• Drew Butera and Defensive Prowess

    On Thursday the Minnesota Twins and catcher Drew Butera avoided arbitration and agreed to a one-year, $700,000 contract, an almost assured sign that Butera will be on the roster as the team’s third backstop.

    Why, you ask, might the Twins invest almost a million dollars in a player who is completely expendable as the epitome of a replacement level player?

    Consider this: Over the past three years Butera’s OPS (.497 OPS) has been the worst in the American League and the second worst in all of baseball. Only the Giants’ Emmanuel Burriss has had an OPS lower than Butera. This, for all intents and purposes, should be the definition of replaceable.

    Almost all of the rational for his retention revolves around his defensive prowess. In fact, Googling “Drew Butera” and “Defensive Prowess” pings back numerous articles using that phrase to describe him. Much like focusing on someone’s “good personality” to conceal other glaring flaws (i.e. nasty body odor, operates a baseball blog, etc), “defensive prowess” feels like a similar smokescreen to avoid stating the obvious about his bat.

    But how “prow” is his defense?

    This question is harder to answer as there is no definite measurement or widely available statistic that accurately portrays a catcher’s value based on things like game-calling, framing and/or controlling the run game. One can look at a stat like caught stealing but that tells as much of a story of a catcher’s skill has fielding percentage does a shortstop or outfield assists speak towards a right fielder.

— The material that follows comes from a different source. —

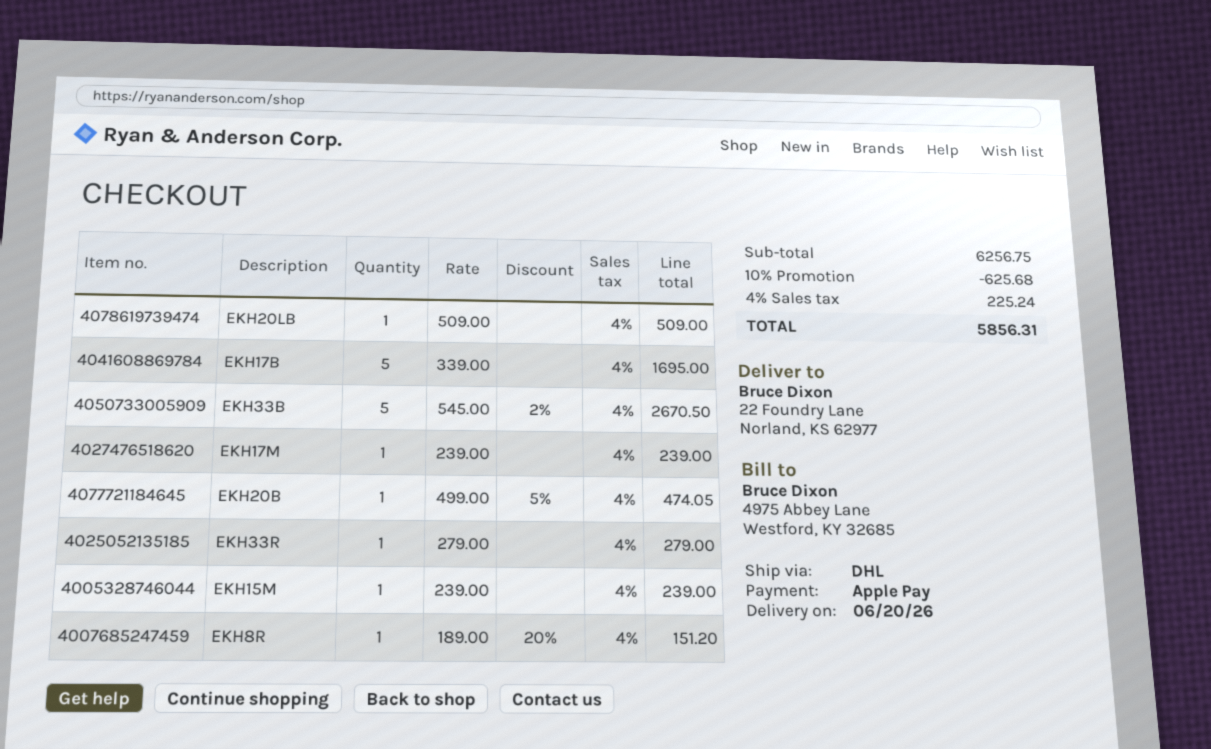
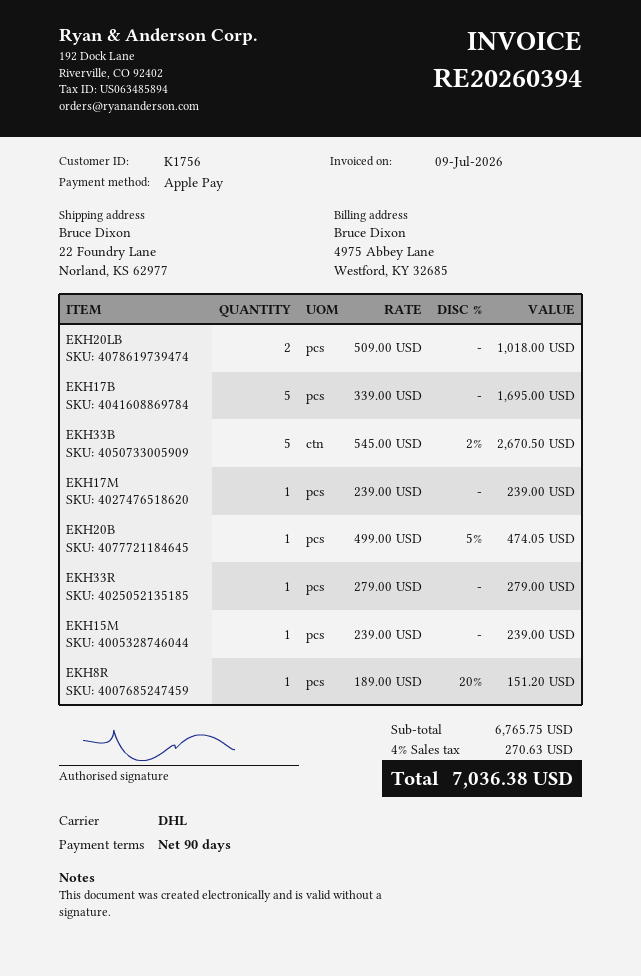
EKH20LB: 1 x 509.00 = 509.00 -> 2 x 509.00 = 1018.00
subtotal: 6256.75 -> 6765.75
discount: 10% = 625.68 -> none
tax: 4% = 225.24 -> 4% = 270.63
total: 5856.31 -> 7036.38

    In 2011, pitch f/x guru Mike Fast – now an analyst for the Houston Astros – showed the baseball world just how much value could be placed on a catcher’s framing ability. By his methods, having a catcher who can coax out a borderline strike could save 15-20 runs per season – the equivalent of one or two wins. Conversely, a bad catcher could cost their team the same amount of runs. Of course, while this data is fascinating, it is something that has not been automated by any sites to make this information publicly available so we do not know if Butera’s technique save or cost the Twins runs.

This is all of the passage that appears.